Best practice on AWS is to create multiple accounts instead of the entire company working out of a single large account. This helps reduce the blast radius of incidents, among other benefits. Trust relationships are then established between the different accounts in order to grant access to IAM roles, S3 buckets, networks, and more. These trust relationships can diminish the isolation goals of having the separate accounts. This post describes this concept further, how an attacker can find and abuse these trusts, and how defenders can identify and analyze these trusts.

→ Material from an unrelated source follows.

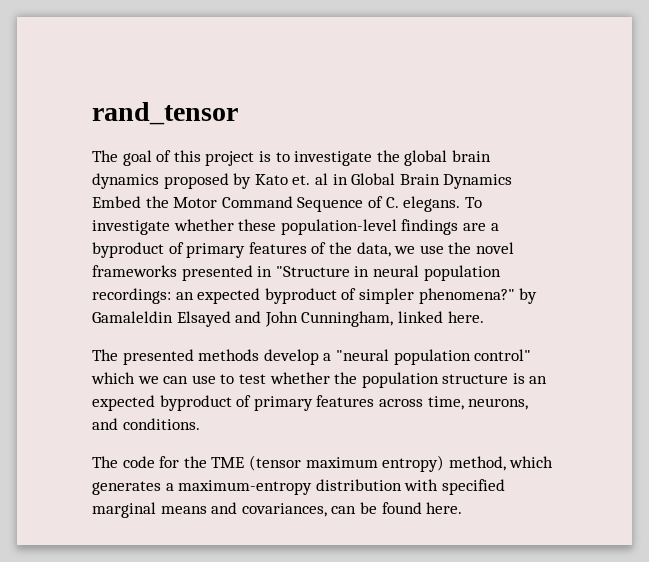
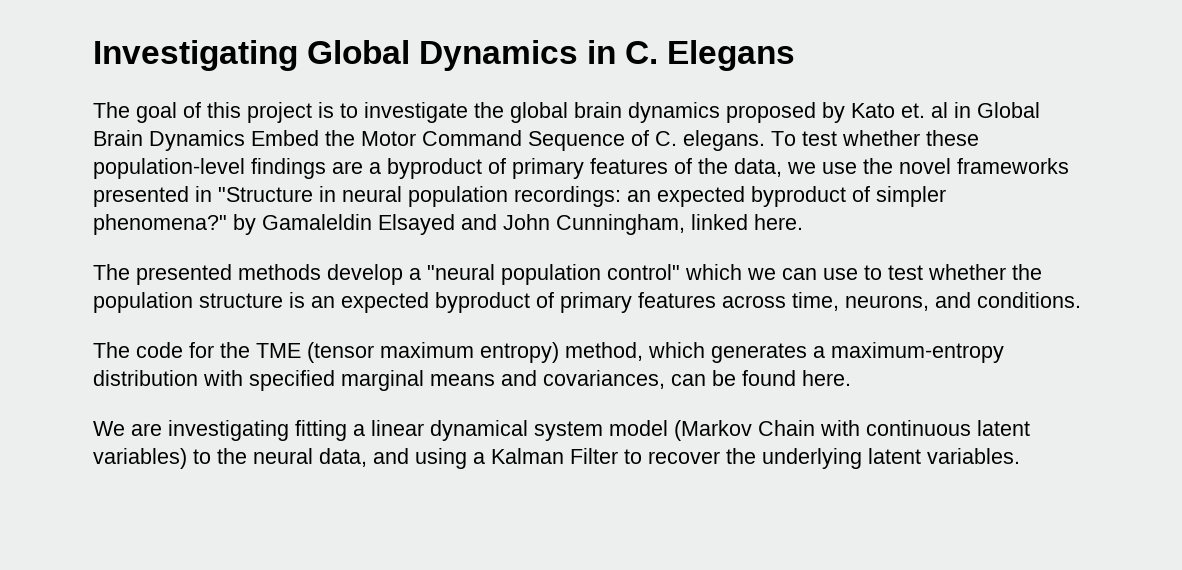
- rand_tensor
+ Investigating Global Dynamics in C. Elegans
- To investigate whether these population-level findings are a byproduct of primary features of the data, we use the novel frameworks presented in "Structure in neural population recordings: an expected byproduct of simpler phenomena?" by Gamaleldin Elsayed and John Cunningham, linked here.
+ To test whether these population-level findings are a byproduct of primary features of the data, we use the novel frameworks presented in "Structure in neural population recordings: an expected byproduct of simpler phenomena?" by Gamaleldin Elsayed and John Cunningham, linked here.
+ We are investigating fitting a linear dynamical system model (Markov Chain with continuous latent variables) to the neural data, and using a Kalman Filter to recover the underlying latent variables.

AWS account trust relationships

It is very difficult, and often impossible, to both allow certain common use cases on AWS and isolate parts of an account to only those use cases. In order to isolate projects, AWS recommends using multiple accounts. This not only helps isolate things in the event of a compromise, but also helps make billling easier to understand, avoid certain account limits, and more.

AWS recommends a multi-account strategy, and they have a service AWS Control Tower (a managed version of their previously released AWS Landing Zone), that not only is supposed to help companies setup new AWS accounts easily, but just by itself requires 4 AWS accounts. There are a number of companies that have already surpassed 100 AWS accounts or are planning to. I personally have almost a dozen accounts in order to isolate my main account that hosts my website from the hacking challenge flaws.cloud, two accounts for flaws2.cloud, test accounts, and accounts I use for training I give.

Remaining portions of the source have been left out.